CryptoLink does not handle refunds automatically. Cryptocurrency transactions are irreversible by design. If you need to refund a customer, you must send the cryptocurrency manually from your wallet directly to the customer's address.
This is by design — it means no third party can issue refunds without your authorization, giving you full control. We recommend including a clear refund policy in your store that explains how crypto refunds work (typically sending equivalent crypto or store credit).
What is the subscription model? Are there per-transaction fees?
CryptoLink charges a flat monthly subscription based on your processing volume — there are zero per-transaction fees. Plans start at $0/month (Free) for up to $1,000 monthly volume, up to $199.99/month (Enterprise) for unlimited volume.

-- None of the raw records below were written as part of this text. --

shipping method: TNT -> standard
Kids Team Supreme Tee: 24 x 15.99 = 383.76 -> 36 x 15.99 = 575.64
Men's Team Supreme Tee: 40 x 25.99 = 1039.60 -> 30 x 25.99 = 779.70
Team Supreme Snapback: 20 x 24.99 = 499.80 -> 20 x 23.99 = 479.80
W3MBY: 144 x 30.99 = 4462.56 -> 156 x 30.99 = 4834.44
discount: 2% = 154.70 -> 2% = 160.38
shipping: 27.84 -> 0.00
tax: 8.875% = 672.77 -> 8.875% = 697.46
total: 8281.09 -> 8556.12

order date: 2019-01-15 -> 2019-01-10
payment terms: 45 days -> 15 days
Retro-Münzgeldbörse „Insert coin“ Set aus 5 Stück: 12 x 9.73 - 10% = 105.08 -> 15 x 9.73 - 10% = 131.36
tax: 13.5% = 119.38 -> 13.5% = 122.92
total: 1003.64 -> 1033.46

Network fees (gas, miner fees) are always paid by your customers — CryptoLink adds no markup. The only recurring cost is the subscription plan, payable in cryptocurrency through CryptoLink itself.
Is there a free tier?
Yes. The Free plan allows up to $1,000 USD in monthly payment volume with no cost. This is suitable for testing and small-volume merchants. Upgrading is seamless — your configuration, API tokens, and payment history carry over.

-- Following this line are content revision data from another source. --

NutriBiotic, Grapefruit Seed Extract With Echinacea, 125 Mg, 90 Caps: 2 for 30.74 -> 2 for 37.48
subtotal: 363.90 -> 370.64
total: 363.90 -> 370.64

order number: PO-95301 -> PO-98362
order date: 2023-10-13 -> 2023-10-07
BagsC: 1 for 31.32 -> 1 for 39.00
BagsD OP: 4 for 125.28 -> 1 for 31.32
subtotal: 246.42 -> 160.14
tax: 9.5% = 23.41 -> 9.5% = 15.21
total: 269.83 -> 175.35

Additionally, because CryptoLink is open source, you can self-host without any subscription at all if you prefer to handle the operational overhead yourself.

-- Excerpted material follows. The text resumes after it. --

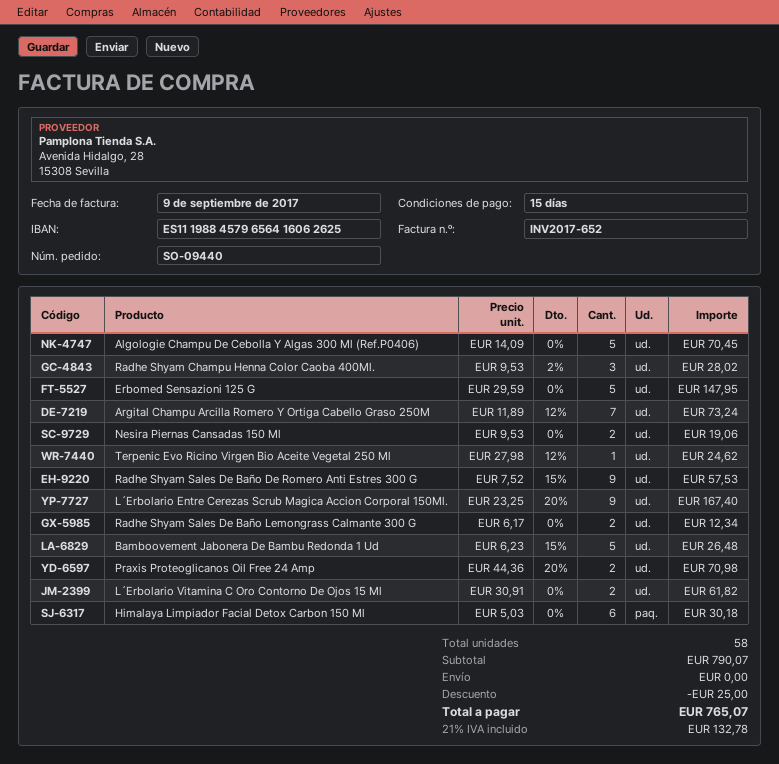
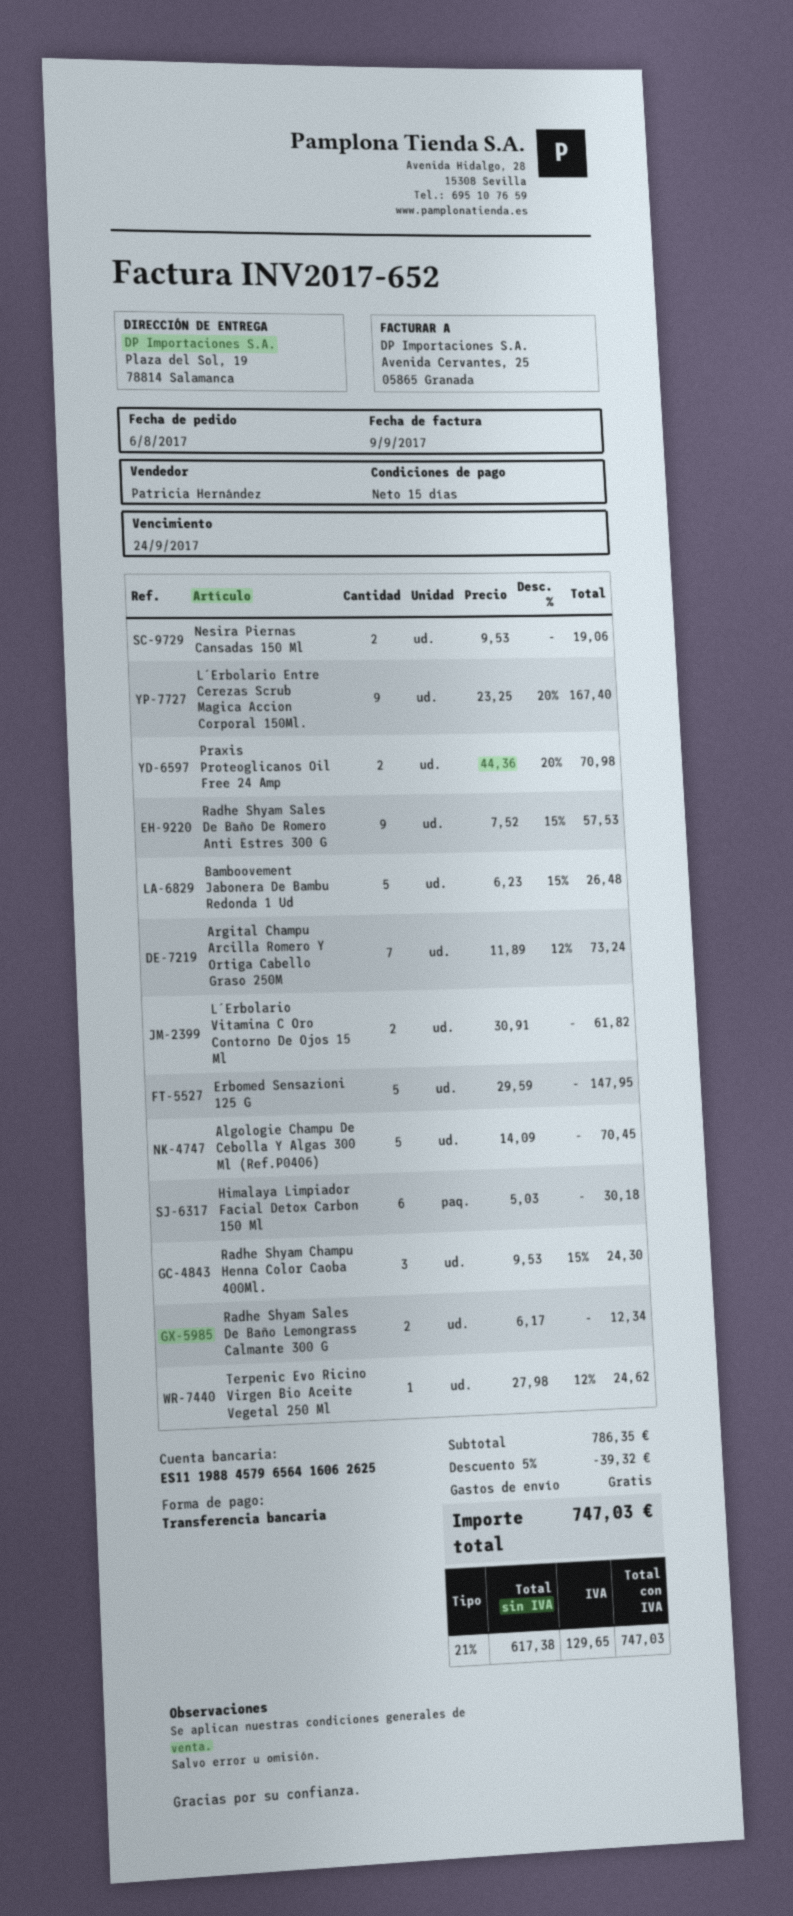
Radhe Shyam Champu Henna Color Caoba 400Ml.: 3 x 9.53 - 2% = 28.02 -> 3 x 9.53 - 15% = 24.30
subtotal: 790.07 -> 786.35
discount: 25.00 -> 39.32
tax: 21% = 132.78 -> 21% = 129.65
total: 765.07 -> 747.03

Can multiple merchants share one CryptoLink installation?
Yes. CryptoLink supports multiple independent merchant accounts on a single installation. Each merchant has their own xpub keys, API tokens, payment history, and webhook configuration. They cannot see each other's data.
This makes CryptoLink suitable for running a payment-as-a-service business where you host infrastructure for multiple clients, each paying a subscription. The admin panel lets you manage all merchant accounts from a single interface.
How do I handle failed or underpaid payments?
If a customer sends the wrong amount, CryptoLink marks the payment as "failed" (by default). Your webhook handler receives the payment.failed event with the actual received amount included in the payload, so you can decide how to handle it (e.g., offer to top up or issue a manual refund).
You can configure an underpayment tolerance (e.g., accept payments within 1% of the required amount) in your merchant settings to reduce false failures due to exchange rate fluctuations.
Is KYC required to use CryptoLink?
No KYC is required by CryptoLink itself. It is self-hosted software — you run it on your own server. There is no central authority to satisfy compliance requirements.
Note that your own local laws may require KYC/AML compliance depending on your business type and jurisdiction. CryptoLink provides the tools to collect customer email addresses and order IDs, which you can use to implement your own compliance workflows. Consult a legal advisor for your specific situation.
How do I generate an xpub key from my wallet?
Ledger: Open Ledger Live → select account → click ⋯ → Advanced → Extended public key.
Trezor: Open Trezor Suite → Accounts → click the account → Show public key (or "Account details").
MetaMask / Ethereum: MetaMask does not natively expose xpub. Use the xpub extractor tool at /xpub-extractor.html on your CryptoLink installation, which uses your MetaMask-connected account to derive the xpub offline in your browser.
Ian Coleman's tool: For BIP39 seed-based wallets, use iancoleman.io/bip39 offline to derive xpubs from your seed phrase.
Can I accept payments without redirecting customers off my site?
The default flow redirects customers to the CryptoLink-hosted payment page (on your own domain). This is the recommended approach as it keeps the payment UI maintained and updated automatically.
For a fully embedded experience, you can load the payment page in an iframe within your checkout flow. The payment page is designed to work in frames and communicates status changes via postMessage. Full documentation for embedded checkout is coming in a future release.